*** MATERIAL FOR THIS TASK ***
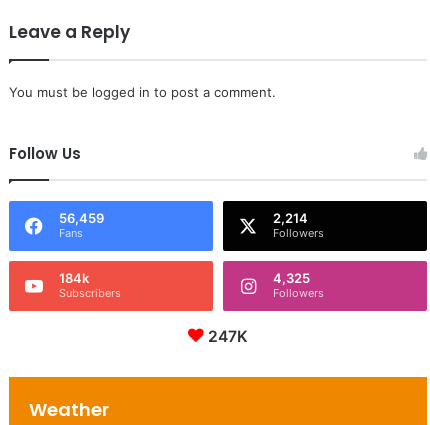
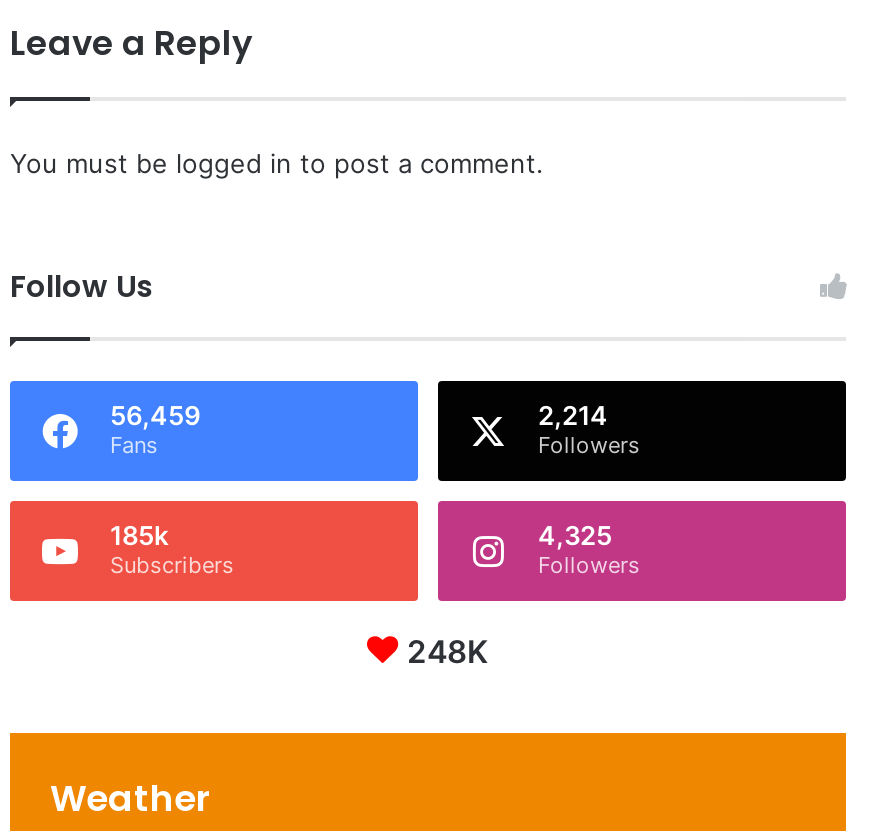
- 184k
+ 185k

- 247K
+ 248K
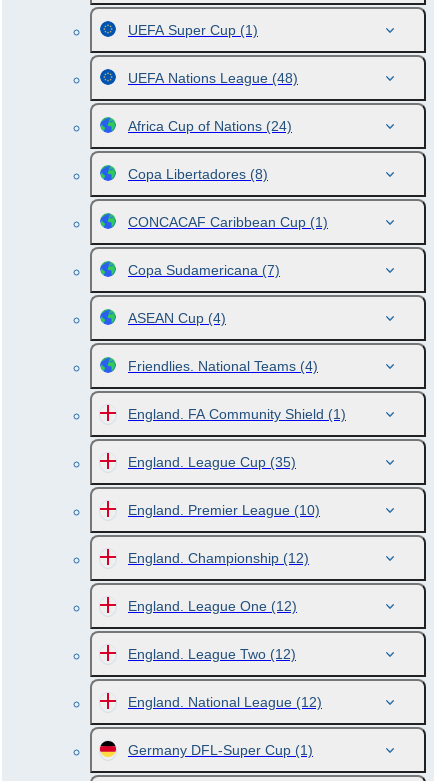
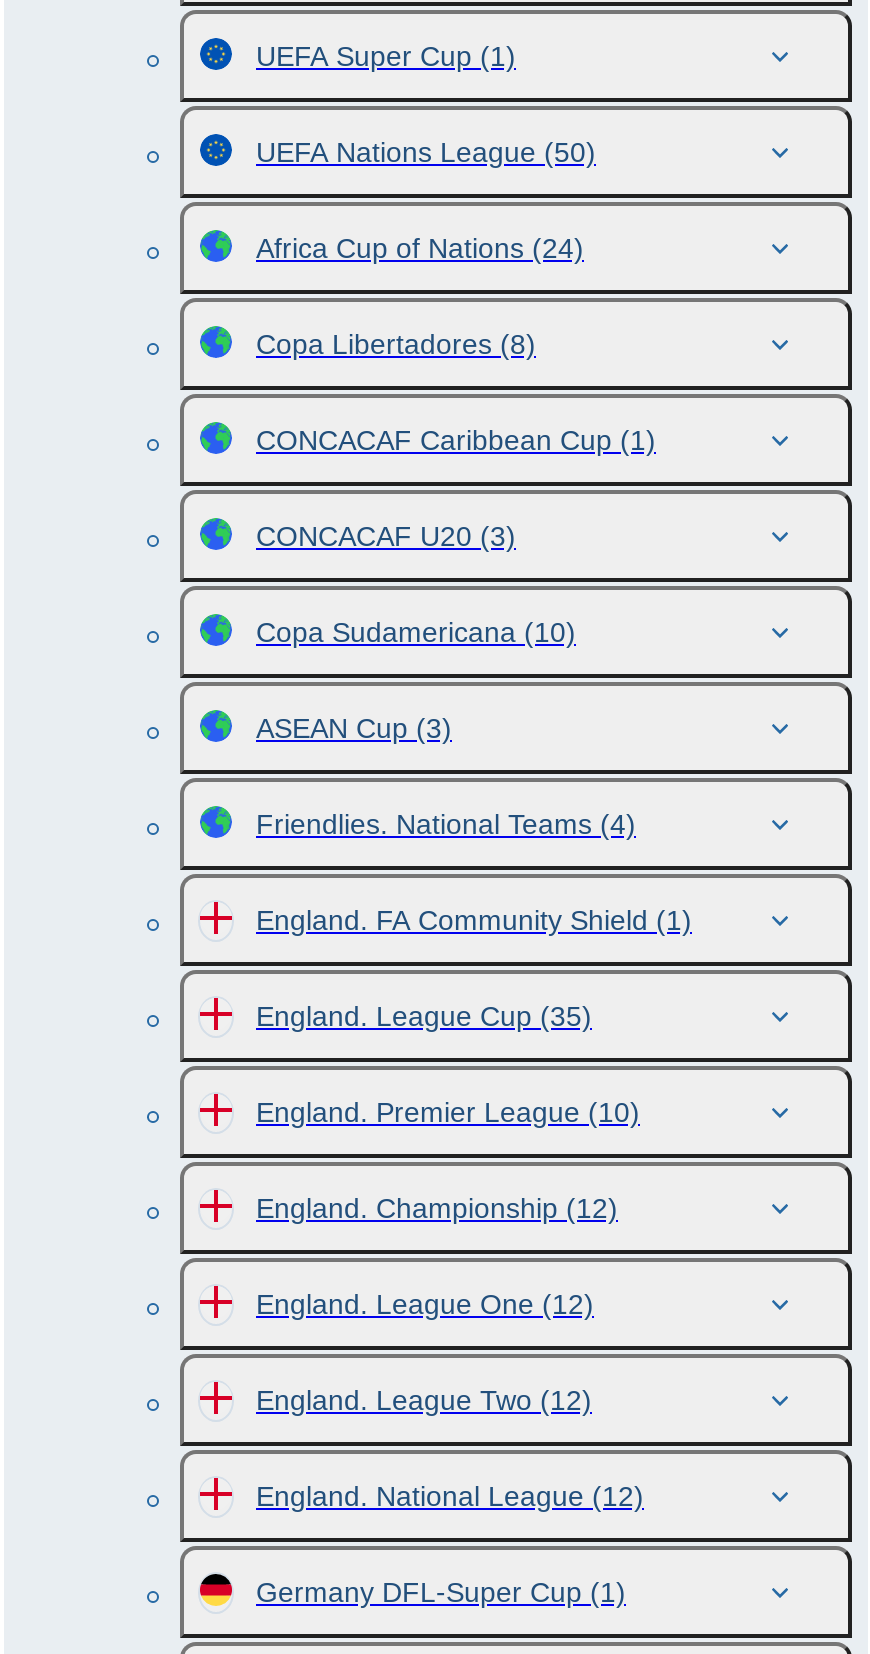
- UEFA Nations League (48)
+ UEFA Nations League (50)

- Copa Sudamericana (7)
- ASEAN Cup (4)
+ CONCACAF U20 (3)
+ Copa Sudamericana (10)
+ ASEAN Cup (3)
*** End of MATERIAL FOR THIS TASK ***
*INSTRUCTIONS TO FOLLOW*. Omit the pictures. Transcribe every record exactly.

*RESPONSE AREA*.
- 184k
+ 185k

- 247K
+ 248K
- UEFA Nations League (48)
+ UEFA Nations League (50)

- Copa Sudamericana (7)
- ASEAN Cup (4)
+ CONCACAF U20 (3)
+ Copa Sudamericana (10)
+ ASEAN Cup (3)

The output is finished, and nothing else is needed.